Doch das vermutlich schlimmste an der Vorstellung, die Liebhaberin von König Cardan zu sein, war schlicht und einfach, dass ich ihn nicht liebte. Bis auf diesen einen Anblick vor elf Tagen hatte ich ihn nur aus der Ferne gesehen und nie versucht, ihm näherzukommen. Ich kannte ihn praktisch nicht. Das hieß, natürlich wusste ich, wie er äußerlich drauf war, und natürlich hatte ich ihn und seine Freunde schon oft gesehen und gehört. Sie waren ziemlich schwer zu überhören gewesen. Aber das war doch nicht, was eine Person ausmachte, oder? Ich glaubte nicht, dass man immer so war, wie man sich verhielt, nicht mal als Elf. Nur, weil man nicht lügen konnte, ließ man nicht automatisch sehen, wer man war. Das tat ich ja auch nicht. Ein Rattern riss mich aus meinen Gedanken. Blinzelnd sah ich auf und mir wurde bewusst, dass wir losgefahren sein mussten. Gerade passierte die Kutsche die Mauer des Stützpunktes und wir kamen in den Wald. Zurücksehen wollte ich nicht, also ging ich im Kopf noch einmal durch, was Oriana mir gesagt hatte.

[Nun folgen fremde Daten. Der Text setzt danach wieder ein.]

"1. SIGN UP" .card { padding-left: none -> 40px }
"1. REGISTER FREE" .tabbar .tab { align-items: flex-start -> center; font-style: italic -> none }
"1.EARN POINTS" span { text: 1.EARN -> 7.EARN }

Du musst nicht unhöflich sein, aber wenn du wirklich verhindern willst, als potenzielle Geliebte in Erwägung zu treten, musst du deutlich machen, dass du dich nicht einfach unterordnen willst. Wie du vielleicht weißt, ist der König recht stolz. Ein falscher Kommentar und du bist tot Trotzdem solltest du nicht die ganze Zeit still dasitzen und dir alles gefallen lassen. Leichter gesagt als getan. Ich war nicht wirklich gut darin, meinen Kopf bei Fremden durchzusetzen und still in der Ecke sitzen war wohl eines der wenigen Dinge, die mir keinerlei Probleme bereiteten. Ja, ich hatte einen Sturkopf, aber sobald mir jemand zu viel dagegenredete, gab ich schnell auf. Die wohl wichtigste Regel ist für dich, dass du eine Mauer aufbaust. Mach ihm klar, dass du nicht für romantische Affären offen bist. Egal, was er versucht, du darfst nicht weich werden. Wenn er etwas versucht, ist es vermutlich sowieso schon zu spät. Wenn nötig, brich ihm das Herz. Sag ihm direkt in Gesicht, dass du nichts für empfindest und er aufhören soll. Allerdings hoffe ich sehr, dass du das nie tun musst. Ja, das hoffte ich auch. Wie gesagt, ich war nicht gut darin. Außerdem taten mir solche Leute immer leid...ich war zu mitfühlend für diese Welt.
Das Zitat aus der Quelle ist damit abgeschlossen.